Maya Nayberg, a Carlmont junior, recalls many vital aspects of her driver’s education course. She also recognizes the sheer amount of unnecessary statistics thrown in her face during the class, none of which have stuck with her.
“You can’t utilize the statistics when you’re driving every day,” Nayberg said.
Even though the information in her class was necessary, the format failed to prioritize practical, real-life knowledge.
“My driver’s ed was weird,” Nayberg said. “It was a lot of information, but there were only a few chapters that I learned from and was able to apply that knowledge to when [I was driving] on the road.”
In addition to this, she wishes that she had received more training with the controls of her car.
“There’s often been a lot of instances where I knew what to do; I just didn’t know how to do it with my car,” Nayberg said.
Nayberg, like Espinosa and Wang, also emphasized the greater importance of behind-the-wheel training compared to the online course.

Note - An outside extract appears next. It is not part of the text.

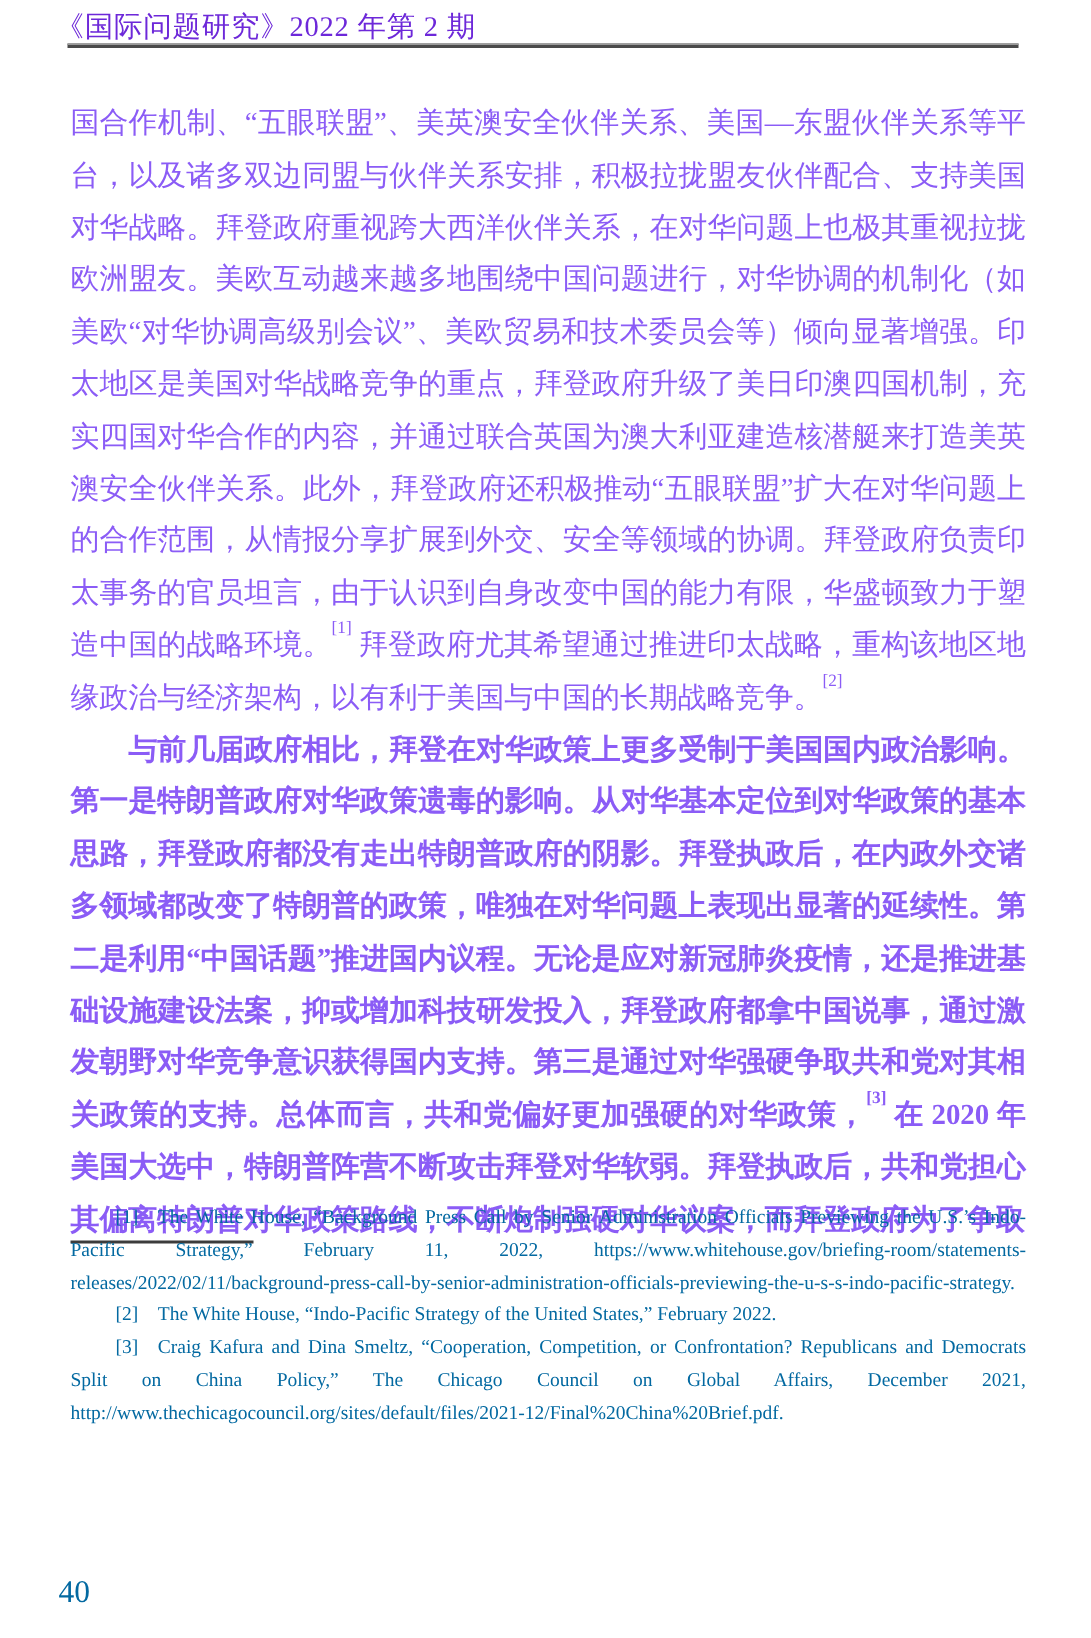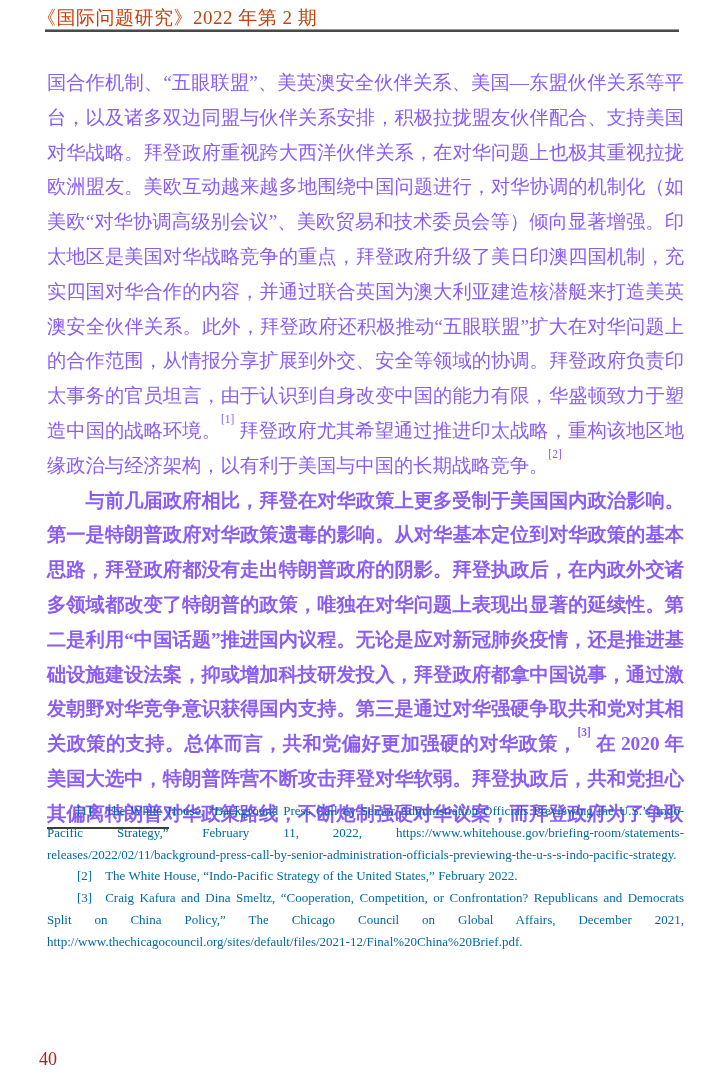"《国际问题研究》2022 年第 2 期" .running-head { color: #c2410c -> #6d28d9 }
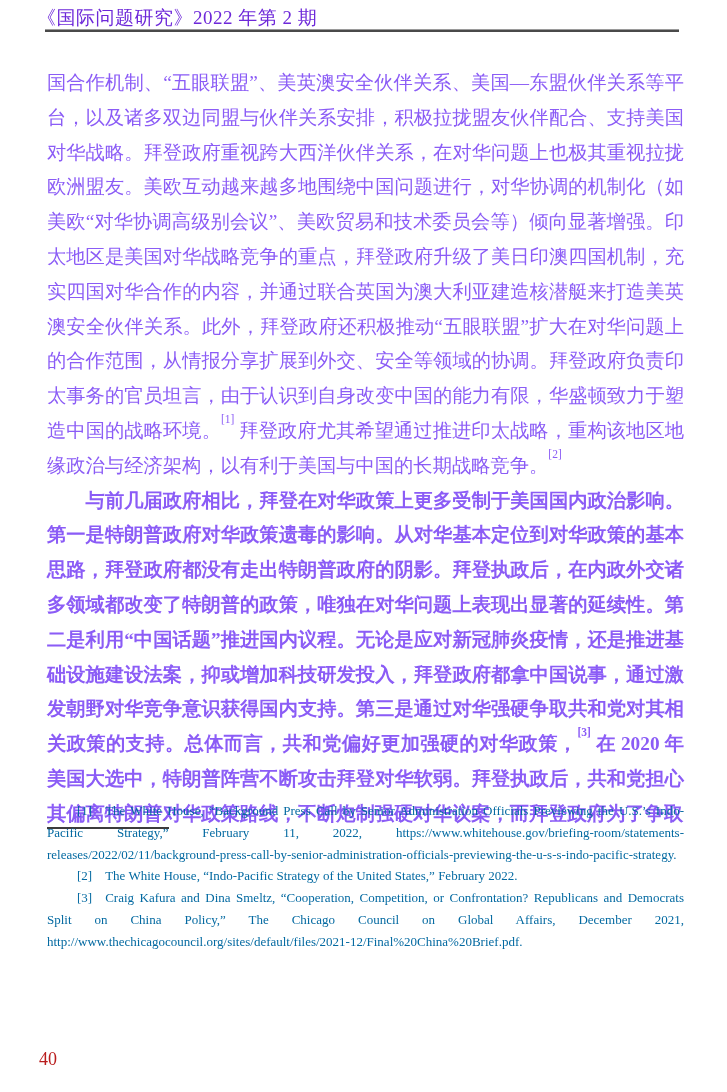"40" .page-number { color: #b91c1c -> #0369a1; font-size: 18px -> 21px }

“With the online driving [course], you’re just given a lot of information that you can’t apply yet because you haven’t been behind the wheel on the road,” Nayberg said.
It seems that practice is key in the world of driver’s education. Especially at this age, all young drivers need to take safety and their education seriously to make the road accessible and safe for all.
“You can know all the rules, but if you can’t control the car, that’s a whole different story,” Wang said.